National guidance has been published today, setting clear expectations for health and care businesses who want to utilize cloud services or data offshoring to store individual data.
The advice will make sure that organisations know how to use these options securely and safely, especially in the light of this fact that tighter constraints on the processing and transfer of private data are being caused through the launch of the General Data Protection Legislation (GDPR) in May.
The criteria will allow NHS organisations to profit from the flexibility and cost savings.
The document also emphasizes the benefits for businesses deciding to utilize cloud infrastructure. These include cost savings associated with not having to buy and maintain hardware and applications, and comprehensive backup and quick recovery of systems. Collectively these features cut the risk of health data not being available because of hardware failure.
It provides a more detailed explanation that will help companies comply with expected criteria when choosing to adopt these technologies. It sets out the legalities and best practice about how data ought to be saved and used.
Rob Shaw, Deputy Chief Executive in NHS Digital, stated: “It is for individual businesses to decide if they want to utilize data and cloud offshoring however there are a massive variety of benefits in doing this, for example greater data protection protection and reduced running costs when applied effectively.

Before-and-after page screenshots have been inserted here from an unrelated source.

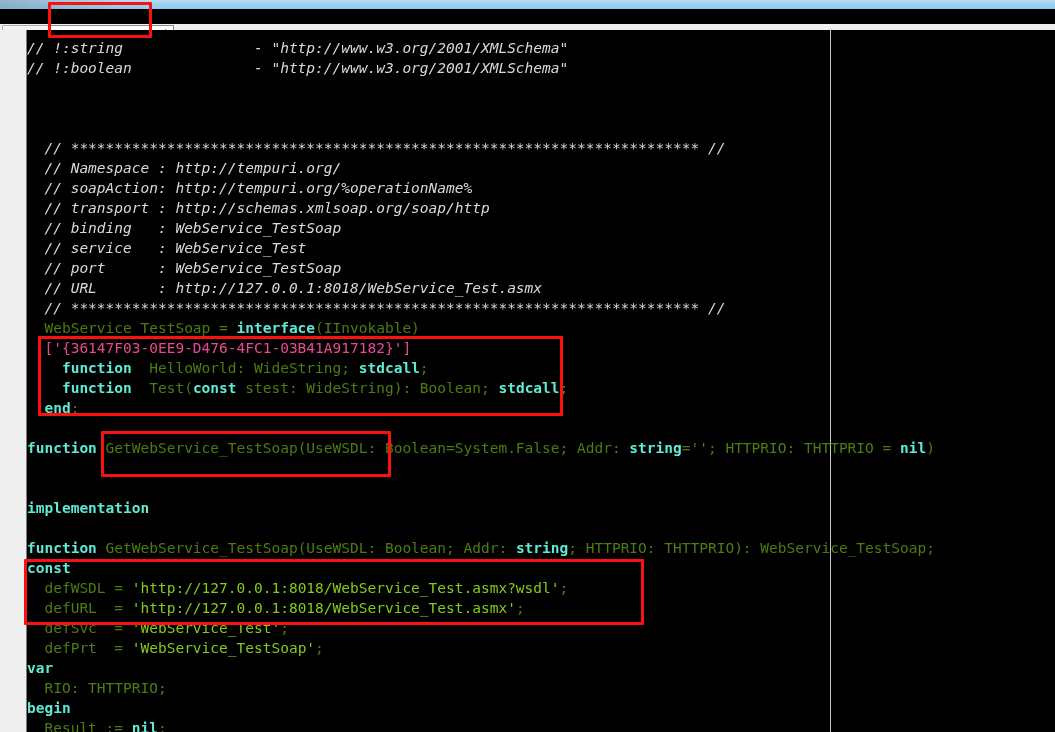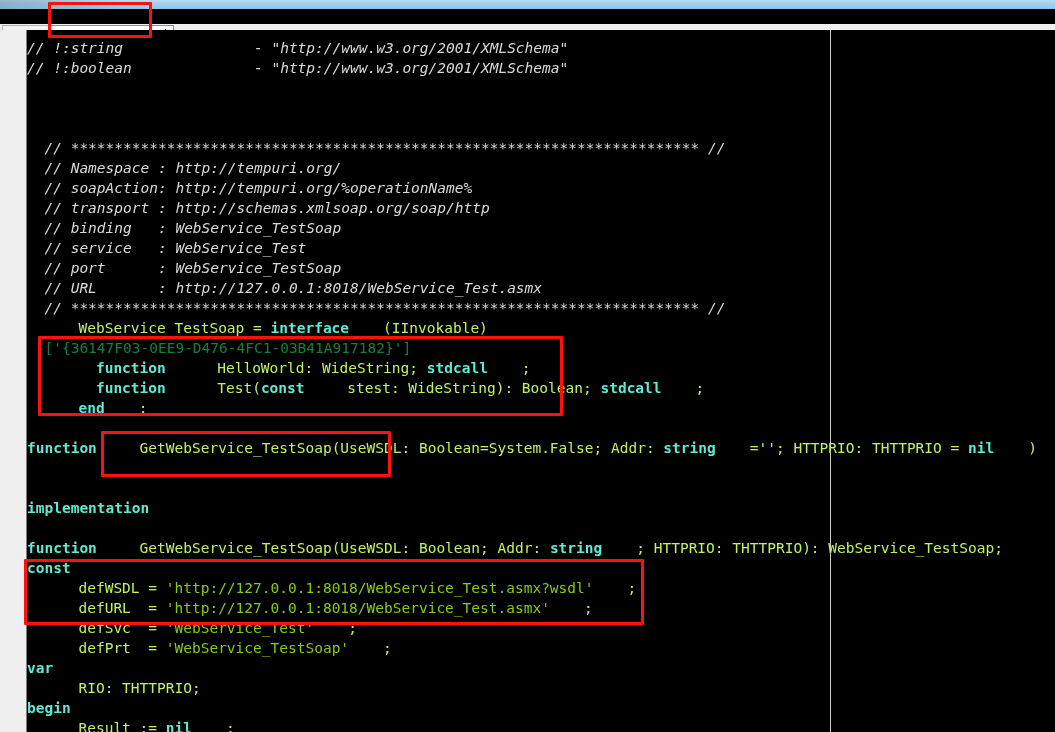--- a/index.html
+++ b/index.html
@@ -79,7 +79,7 @@
   .kw{color:#5eead4;font-weight:bold;}
   .str{color:#84cc16;}
   .guid{color:#15803d;}
-  .plain{color:#bef264;padding-left:34px;}
+  .plain{color:#4d7c0f;}
 
   
   .anno{

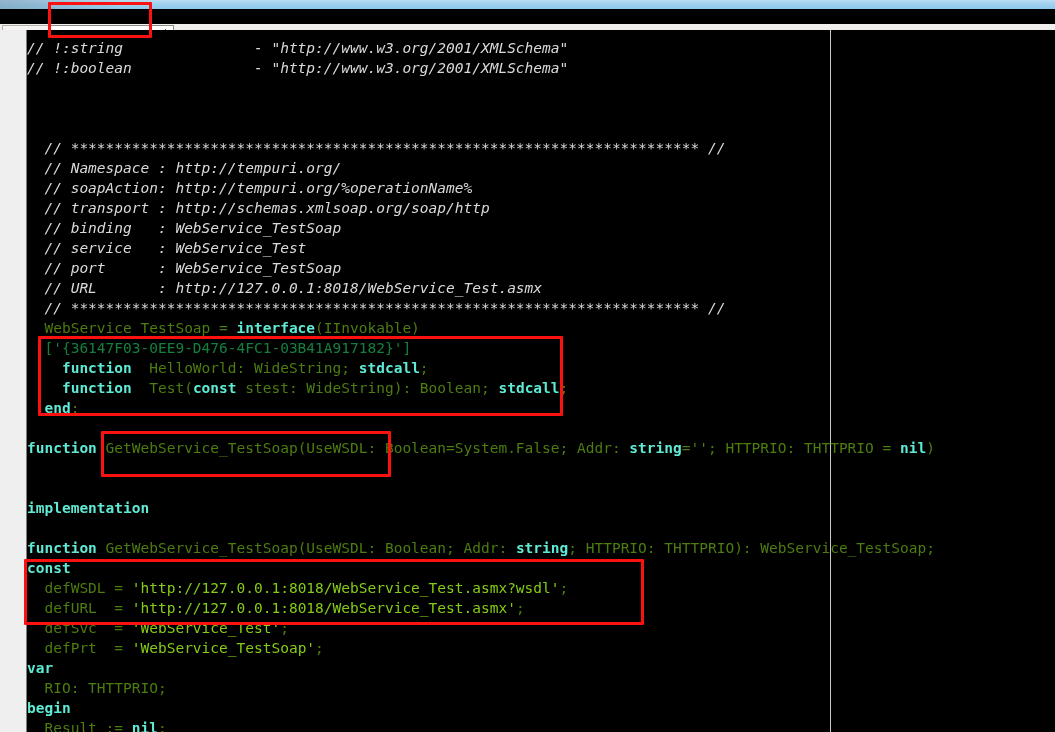--- a/index.html
+++ b/index.html
@@ -78,7 +78,7 @@
   .cmt{color:#d9d9d9;font-style:italic;}
   .kw{color:#5eead4;font-weight:bold;}
   .str{color:#84cc16;}
-  .guid{color:#15803d;}
+  .guid{color:#ec4899;}
   .plain{color:#4d7c0f;}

“The advice being published today provides better clarity about how these technologies may be used and how data, including confidential individual data, can be securely handled.”
The guidance makes it clear the data must only be hosted within the UK, the European Economic Area, in most nations deemed sufficient from the EU, or in the US where it’s covered by the Privacy Shield.
NHS Digital has worked in partnership with the Department of Health, NHS England and NHS Development to create the advice.